DATA TO USE
========================

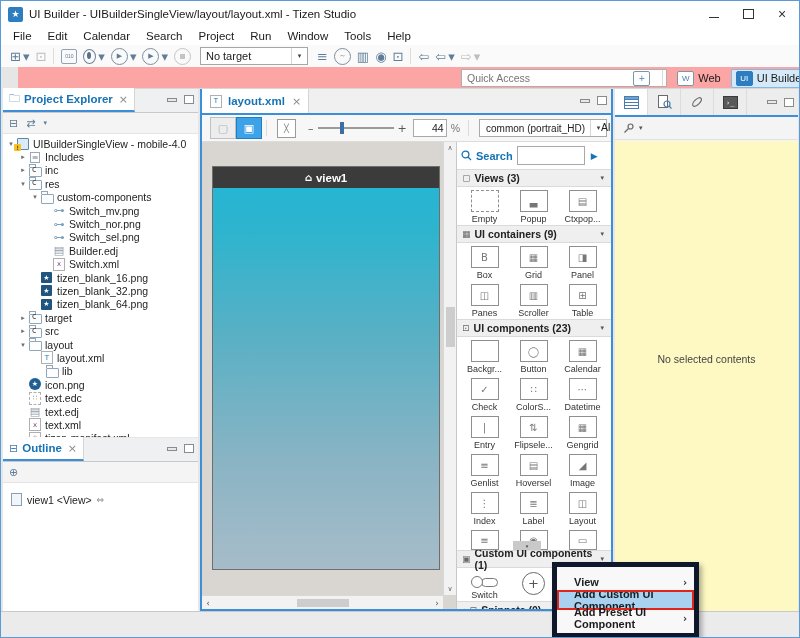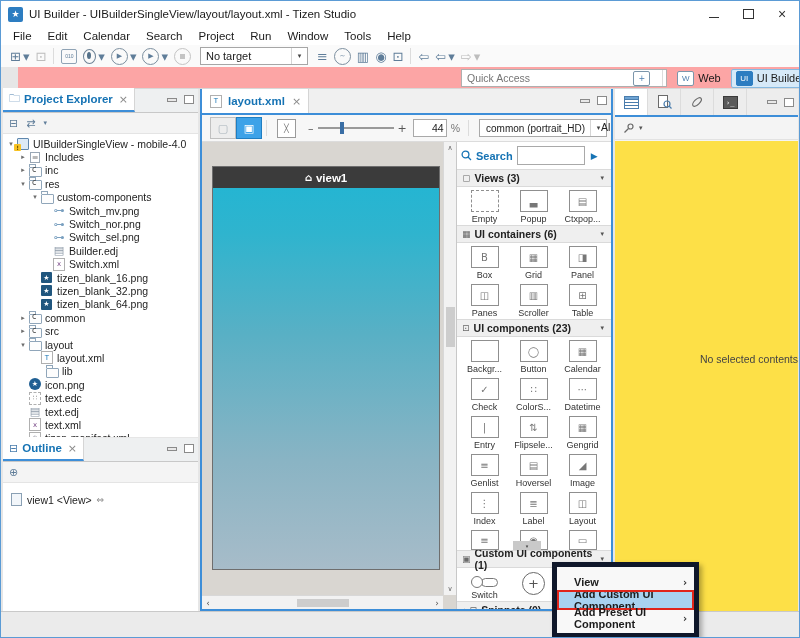--- a/index.html
+++ b/index.html
@@ -526,7 +526,7 @@
             </div>
             <div class="shead">
               <span class="hico">▦</span>
-              <span class="hlabel">UI containers (6)</span>
+              <span class="hlabel">UI containers (9)</span>
               <span class="hdd">▾</span>
             </div>
             <div class="prow">

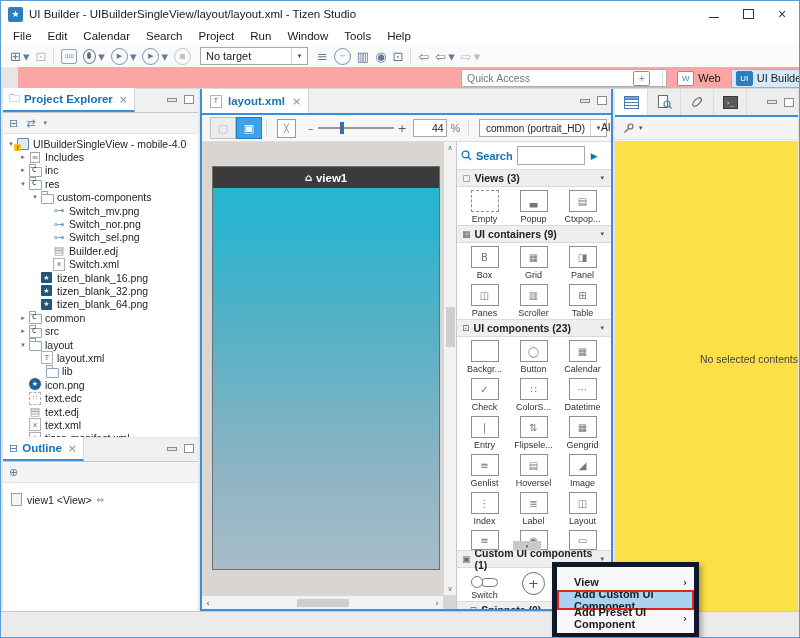--- a/index.html
+++ b/index.html
@@ -367,7 +367,7 @@
           <span class="ti cfolder">
             <i>c</i>
           </span>
-          <span class="tlabel">common</span>
+          <span class="tlabel">target</span>
         </div>
         <div class="trow" style="padding-left: 15px;">
           <span class="tarr">▸</span>

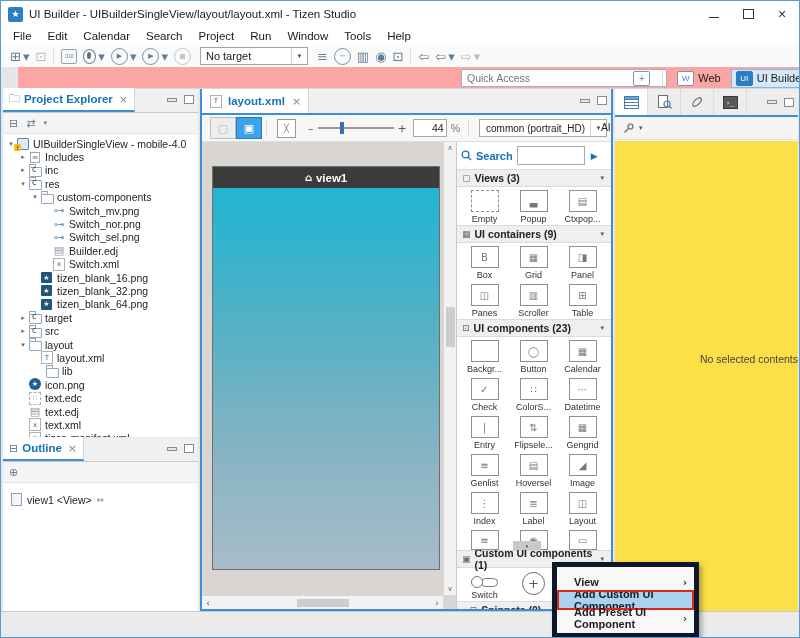--- a/index.html
+++ b/index.html
@@ -144,7 +144,7 @@
   .rtab.sel{background:#fff;}
   .pinrow{height:22px;display:flex;align-items:center;padding-left:8px;border-bottom:1px solid #e2e2e2;background:#f4f4f4;}
   .pinrow .dd{margin-left:4px;}
-  .rbody{position:absolute;left:0;top:52px;right:0;bottom:0;background:#fde047;text-align:right;}
+  .rbody{position:absolute;left:0;top:52px;right:0;bottom:0;background:#fef9c3;text-align:center;}
   .rempty{margin-top:212px;font-size:10.5px;color:#444;}
   
   .statusbar{position:absolute;left:0;top:610px;width:798px;height:26px;background:#ebebeb;border-top:1px solid #c9c9c9;box-sizing:border-box;}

========================

WHAT IS REQUIRED
In the records above, locate each line with the word "pinrow". Copy all such lines.

OUTPUT BELOW
   .pinrow{height:22px;display:flex;align-items:center;padding-left:8px;border-bottom:1px solid #e2e2e2;background:#f4f4f4;}
   .pinrow .dd{margin-left:4px;}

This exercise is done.